Top of Source information

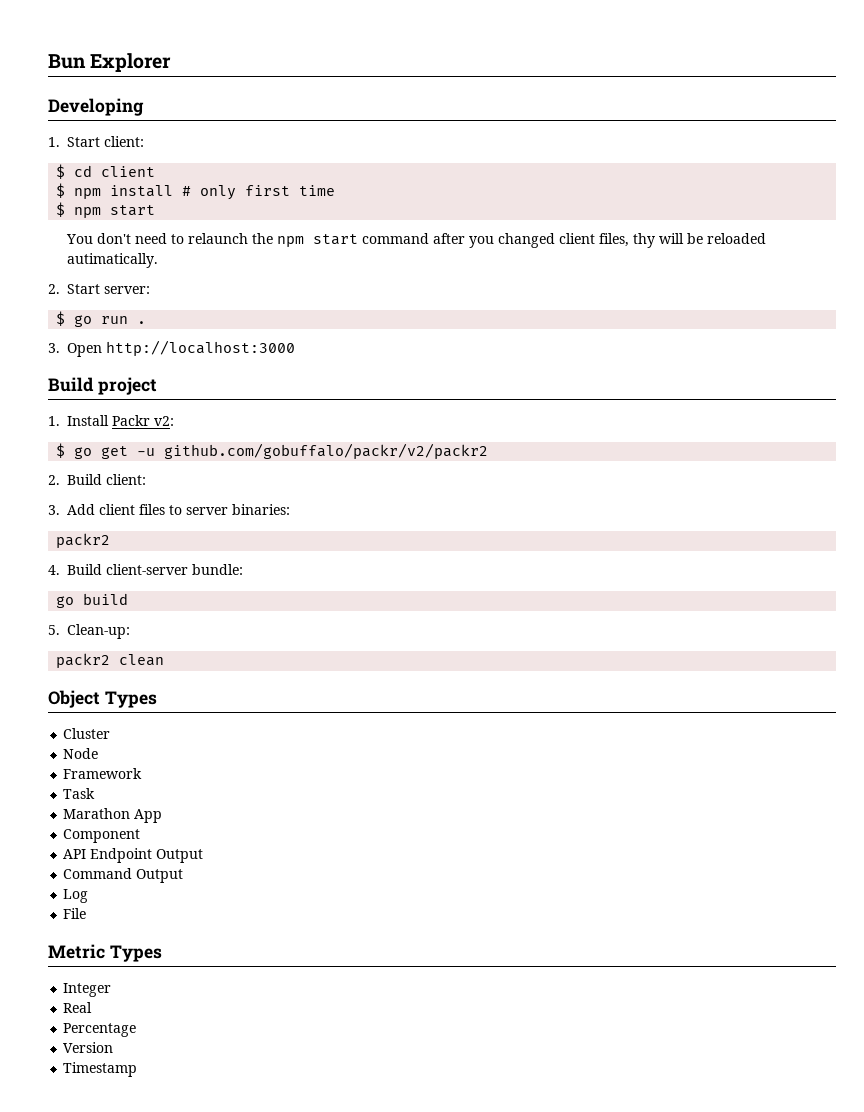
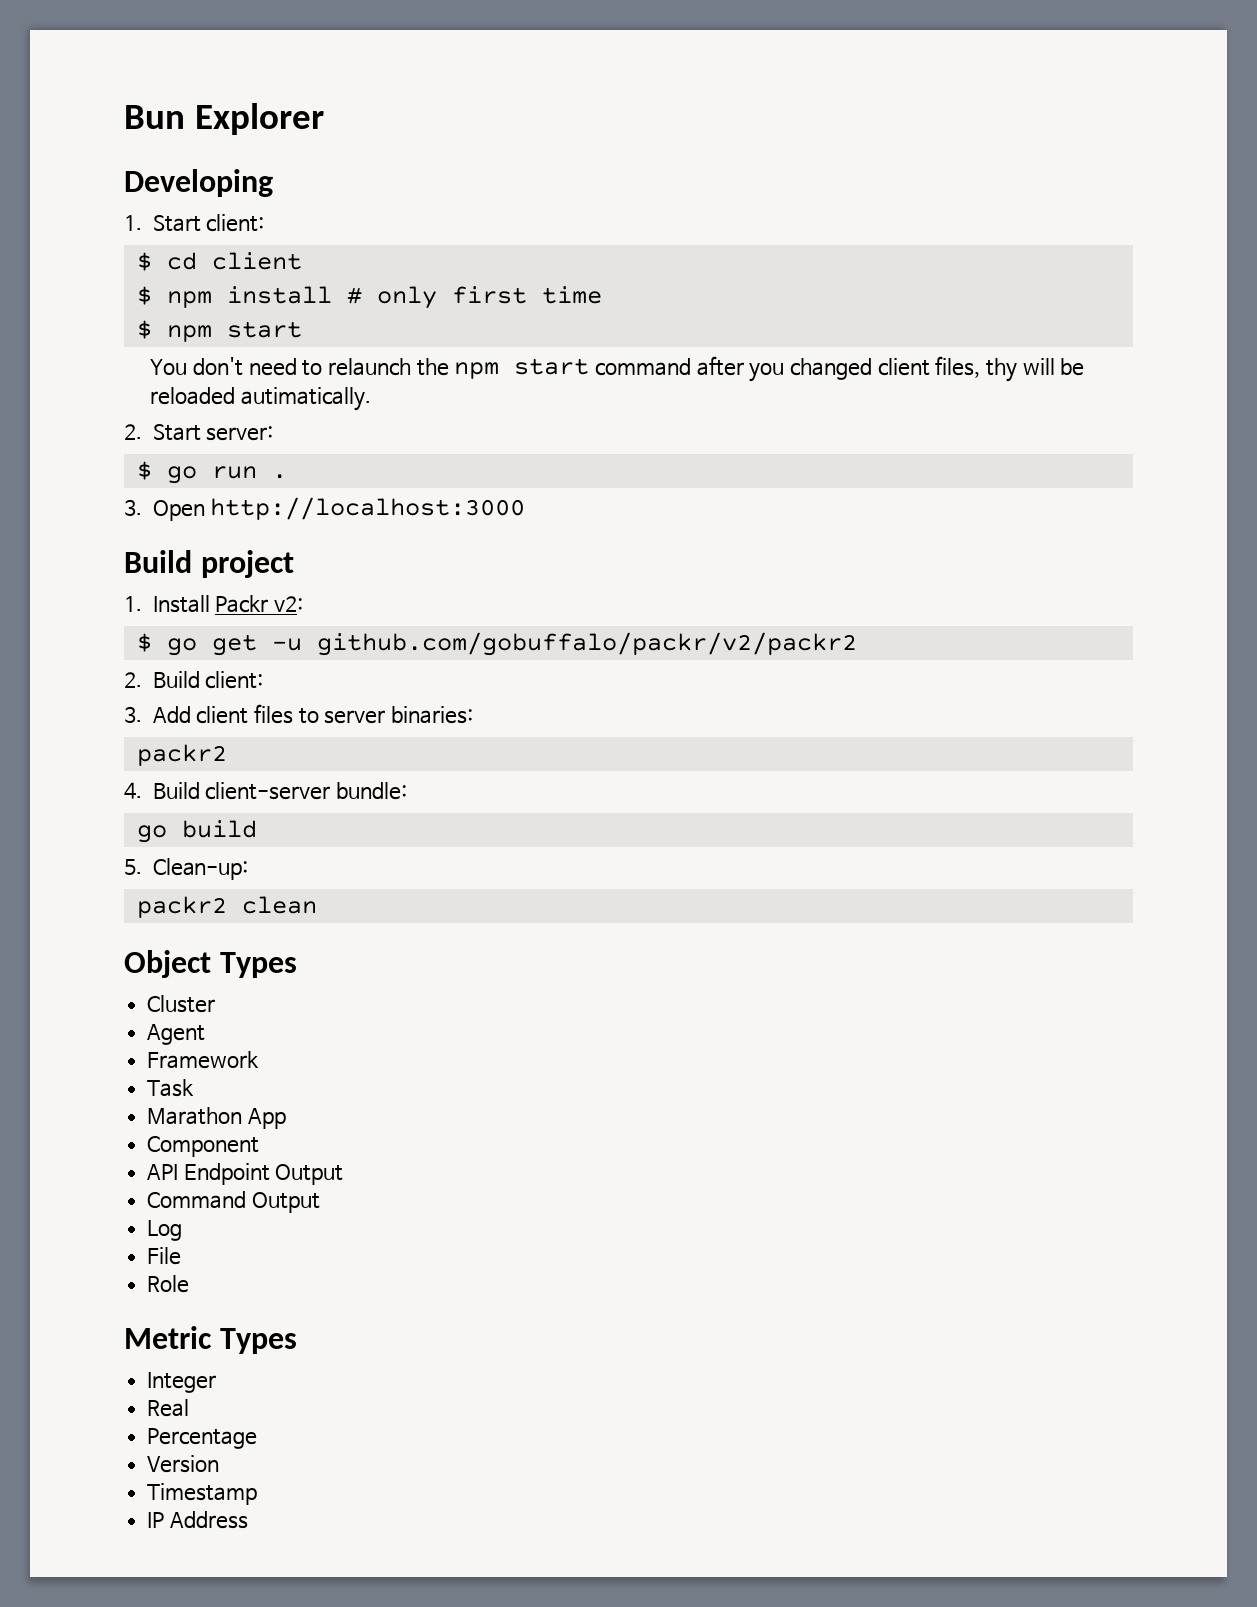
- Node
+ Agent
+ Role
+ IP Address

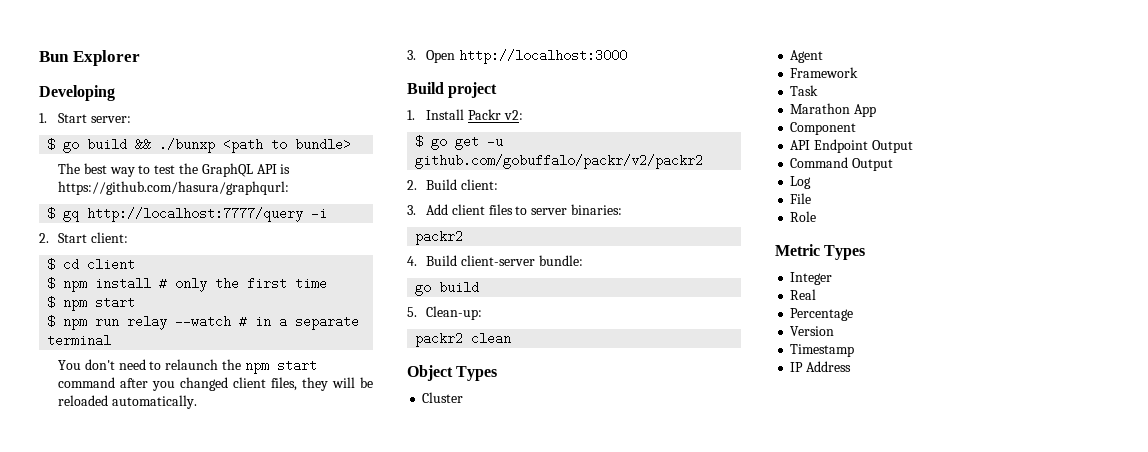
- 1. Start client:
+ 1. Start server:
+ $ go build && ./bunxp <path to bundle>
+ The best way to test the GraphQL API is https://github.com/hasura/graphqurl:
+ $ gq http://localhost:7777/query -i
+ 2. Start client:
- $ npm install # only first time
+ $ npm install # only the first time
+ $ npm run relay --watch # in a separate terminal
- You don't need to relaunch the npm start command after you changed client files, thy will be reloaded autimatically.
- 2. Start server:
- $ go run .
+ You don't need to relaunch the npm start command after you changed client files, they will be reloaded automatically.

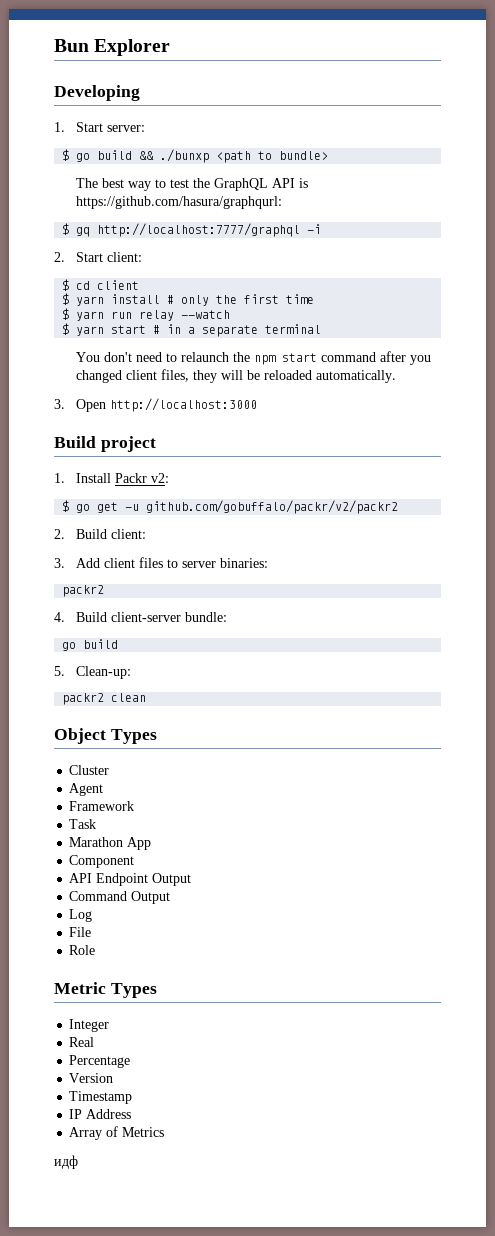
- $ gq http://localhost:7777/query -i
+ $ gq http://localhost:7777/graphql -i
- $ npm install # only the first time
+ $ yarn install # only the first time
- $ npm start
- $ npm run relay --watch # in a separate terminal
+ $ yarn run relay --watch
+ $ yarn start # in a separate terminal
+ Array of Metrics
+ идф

Bottom of Source information
Top of Source information

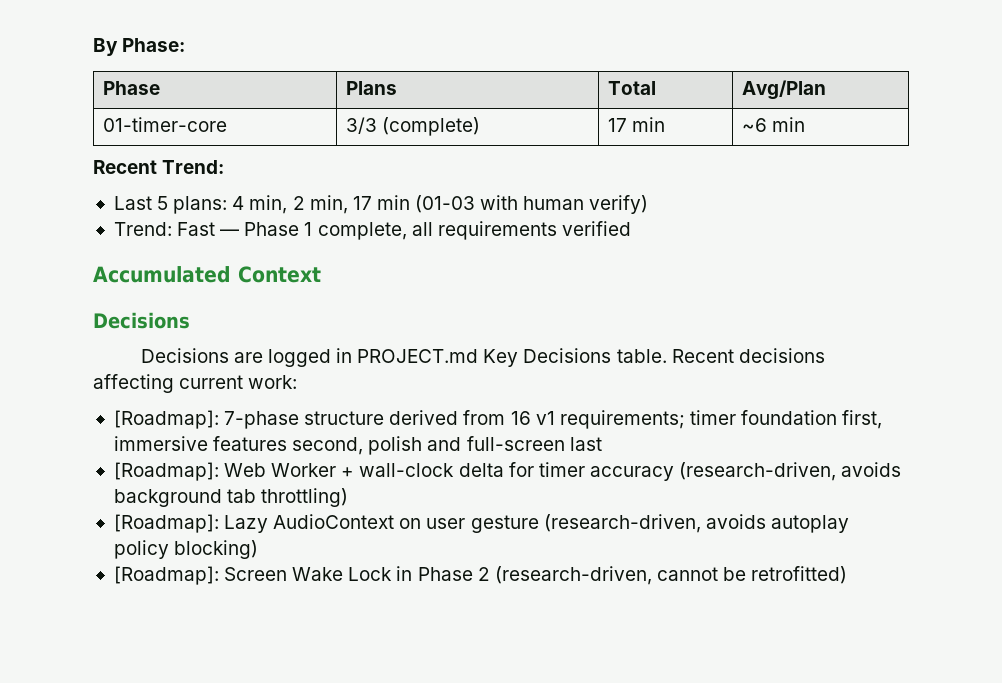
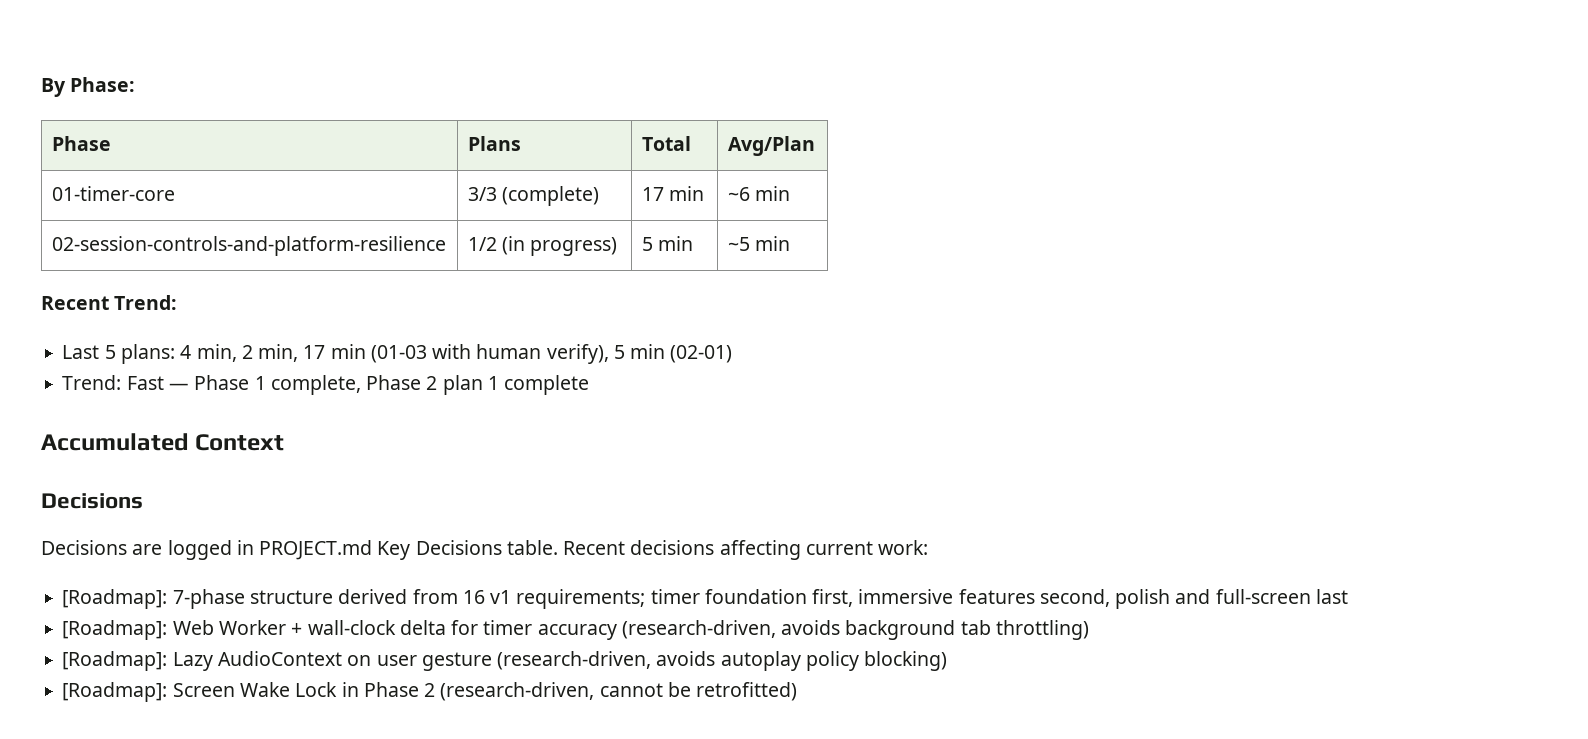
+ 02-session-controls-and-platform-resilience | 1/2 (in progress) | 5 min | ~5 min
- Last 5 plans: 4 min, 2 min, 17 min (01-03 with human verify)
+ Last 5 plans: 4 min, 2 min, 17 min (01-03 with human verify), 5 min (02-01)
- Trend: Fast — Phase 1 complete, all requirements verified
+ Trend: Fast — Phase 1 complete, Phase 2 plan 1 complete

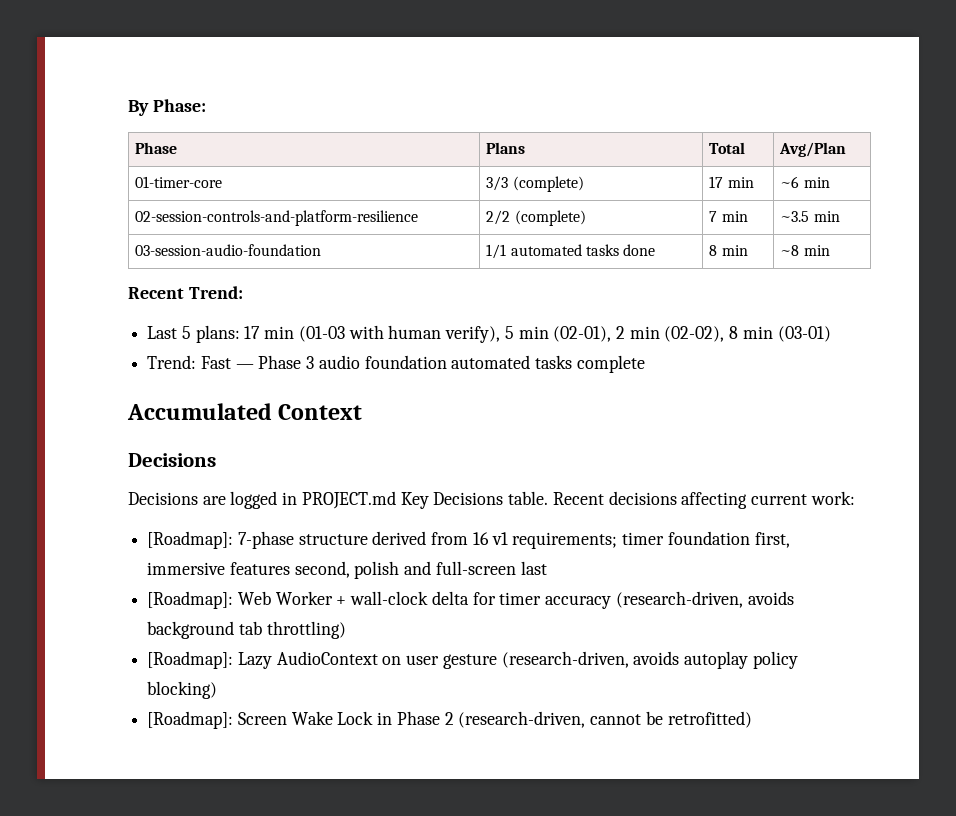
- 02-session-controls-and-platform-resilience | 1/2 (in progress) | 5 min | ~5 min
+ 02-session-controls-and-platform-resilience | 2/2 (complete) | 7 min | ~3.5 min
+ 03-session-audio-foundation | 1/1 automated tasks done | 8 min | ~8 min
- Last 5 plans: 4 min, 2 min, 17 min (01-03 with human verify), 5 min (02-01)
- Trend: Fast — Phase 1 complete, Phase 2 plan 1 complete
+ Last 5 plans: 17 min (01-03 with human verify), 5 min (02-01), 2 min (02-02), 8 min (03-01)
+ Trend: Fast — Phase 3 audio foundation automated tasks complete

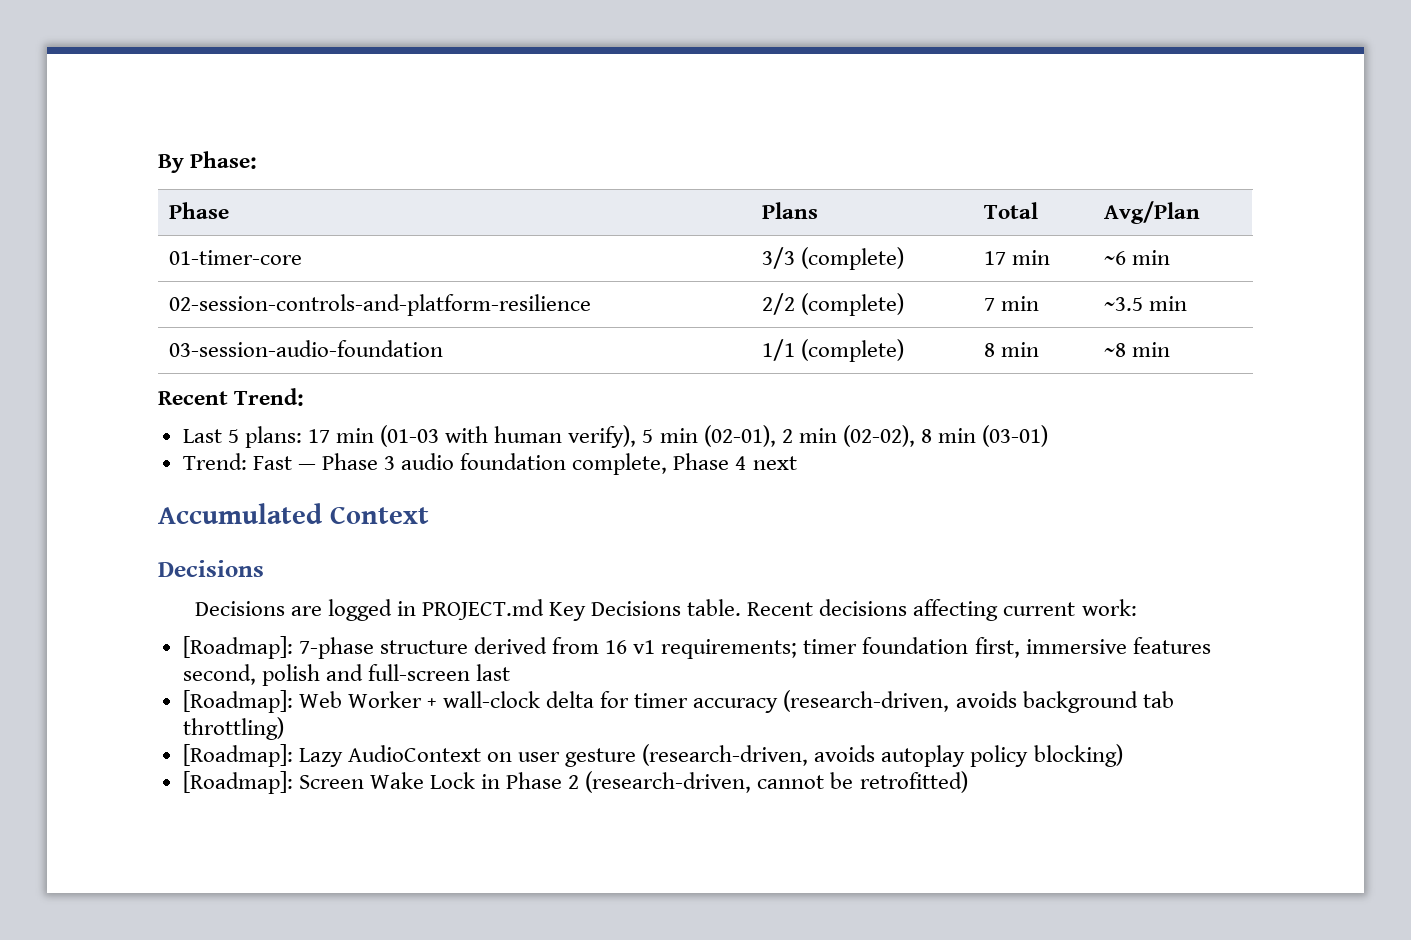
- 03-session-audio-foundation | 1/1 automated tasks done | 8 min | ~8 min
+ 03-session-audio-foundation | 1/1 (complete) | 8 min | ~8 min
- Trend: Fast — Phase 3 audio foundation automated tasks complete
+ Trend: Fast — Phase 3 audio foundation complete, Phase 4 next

Bottom of Source information

== Aim of the exercise ==
From the records above, pull every line that carries the word "foundation".

== Written reply ==
+ 03-session-audio-foundation | 1/1 automated tasks done | 8 min | ~8 min
+ Trend: Fast — Phase 3 audio foundation automated tasks complete
- 03-session-audio-foundation | 1/1 automated tasks done | 8 min | ~8 min
+ 03-session-audio-foundation | 1/1 (complete) | 8 min | ~8 min
- Trend: Fast — Phase 3 audio foundation automated tasks complete
+ Trend: Fast — Phase 3 audio foundation complete, Phase 4 next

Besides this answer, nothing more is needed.